Em 1974 o Senador Nelson Carneiro apresenta um projeto de reformulação do Código de Menores, que, no entanto, não chega a ir à votação. Em 1976 o Congresso Nacional realiza um "CPI do Menor", com o objetivo de analisar a questão[2].

A primeira resposta dada vem sob a forma de criação de uma comissão de especilista, basicamente juízes de menores, para elaboração de projeto de um novo Código. Este é aprovado em 1979, passando a vigir como lei 6697/79. O novo Código funda-se na doutrina da situação irregular. Neste caso a situação irregular funda-se no binômio Vítima de abandono ou maus tratos/ Infrator.  O Juiz de Menores é a autoridade máxima, com poderes discricionários para "proteção do menor" e as FEBEMs permanecem como os estabelecimento encarregados do cumprimento das medidas determinadas.

Nos anos 70, As principais instituições federais encarregadas de ações assistênciais na área da infância- a LBA  e a FUNABEM são incluídas no SIMPAS, passando a compor o sistema de previdência e assistência junto com a área de seguro previdenciário e de atendimento à saúde. Este inclusão levou a um aumento do orçamento destes organismos nos anos seguintes, ainda que permancessem irrisórios diante dos gastos dos demais órgãos do sistema.
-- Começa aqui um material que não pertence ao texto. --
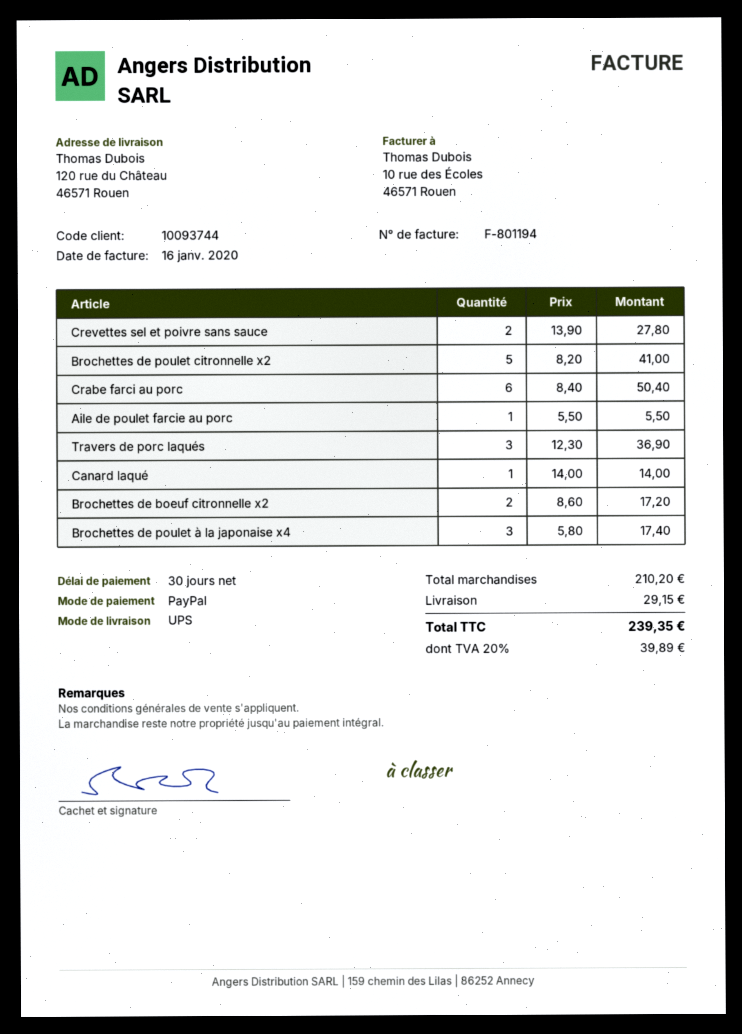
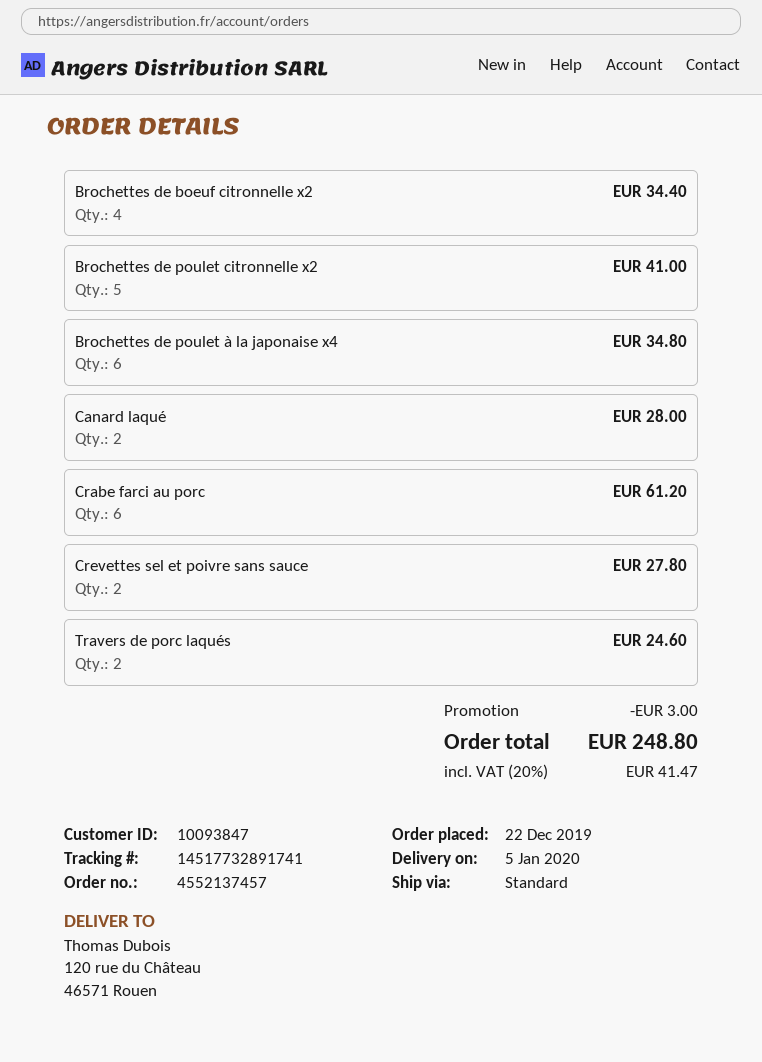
customer number: 10093744 -> 10093847
shipping method: UPS -> standard
Crabe farci au porc: 6 for 50.40 -> 6 for 61.20
Aile de poulet farcie au porc: 1 for 5.50 -> none
Travers de porc laqués: 3 for 36.90 -> 2 for 24.60
Canard laqué: 1 for 14.00 -> 2 for 28.00
Brochettes de boeuf citronnelle x2: 2 for 17.20 -> 4 for 34.40
Brochettes de poulet à la japonaise x4: 3 for 17.40 -> 6 for 34.80
discount: none -> 3.00
shipping: 29.15 -> none
tax: 20% = 39.89 -> 20% = 41.47
total: 239.35 -> 248.80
Mesmo com a modificação da estrutura legal, a crise do setor não é superada. As condições degradantes de tratamento nas FEBEMS continuam sendo denunciadas, as rebeliões nas casas destinadas aos infratores se sucedem em várias partes do país. Analisando o problema em São Paulo, Ferreira (1980) passa a utilizar uma nova denominação que fortalecerá nos anos 80: meninos de rua.

Identificando que a manutenção desta perspectiva tendia a não resolver o problema do aumento de jovens nas ruas, buscando sua sobrevivência através do trabalho ambulante, da esmola ou do furto, o Governo Federal, através da FUNABEM, juntamente com o UNICEF cria o Projeto Alternativas de Atendimento aos Meninos de Rua, que se manteve aproximadamente entre 1983 e 1987.
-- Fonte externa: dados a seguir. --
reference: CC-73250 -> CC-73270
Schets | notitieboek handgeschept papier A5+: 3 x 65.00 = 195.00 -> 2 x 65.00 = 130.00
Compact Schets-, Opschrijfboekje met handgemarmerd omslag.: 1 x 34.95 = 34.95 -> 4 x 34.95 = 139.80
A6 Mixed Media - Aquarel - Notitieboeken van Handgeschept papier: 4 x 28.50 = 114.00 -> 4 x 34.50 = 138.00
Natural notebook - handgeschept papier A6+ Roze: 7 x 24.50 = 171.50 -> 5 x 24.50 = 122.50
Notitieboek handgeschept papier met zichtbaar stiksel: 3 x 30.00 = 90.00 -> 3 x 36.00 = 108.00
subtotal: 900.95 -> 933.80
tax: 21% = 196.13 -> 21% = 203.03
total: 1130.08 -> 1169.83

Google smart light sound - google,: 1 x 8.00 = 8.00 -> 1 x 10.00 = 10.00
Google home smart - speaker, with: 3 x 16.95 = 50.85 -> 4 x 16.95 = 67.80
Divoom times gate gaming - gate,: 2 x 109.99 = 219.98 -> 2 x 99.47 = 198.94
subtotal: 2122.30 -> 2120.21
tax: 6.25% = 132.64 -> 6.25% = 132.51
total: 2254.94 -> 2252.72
Este projeto buscava fazer o levantamento e troca de experiências entre inúmeras instituições de cárater comunitário ou religioso em todo o país, que vinha desenvolvendo proposta de atendimento à criança e ao adolescente privilegiando o meio comunitário, o vínculo familiar e a liberdade, com custos menores e melhores resultados que as instituições governamentais.

Um de seus resultados práticos, através da articulação de educadores e lideranças de instituições de várias partes do país foi a fundação, em 1985, do Movimento Nacional de Meninos e Meninas de Rua, que terá um papel importante na mobilização nos anos seguintes.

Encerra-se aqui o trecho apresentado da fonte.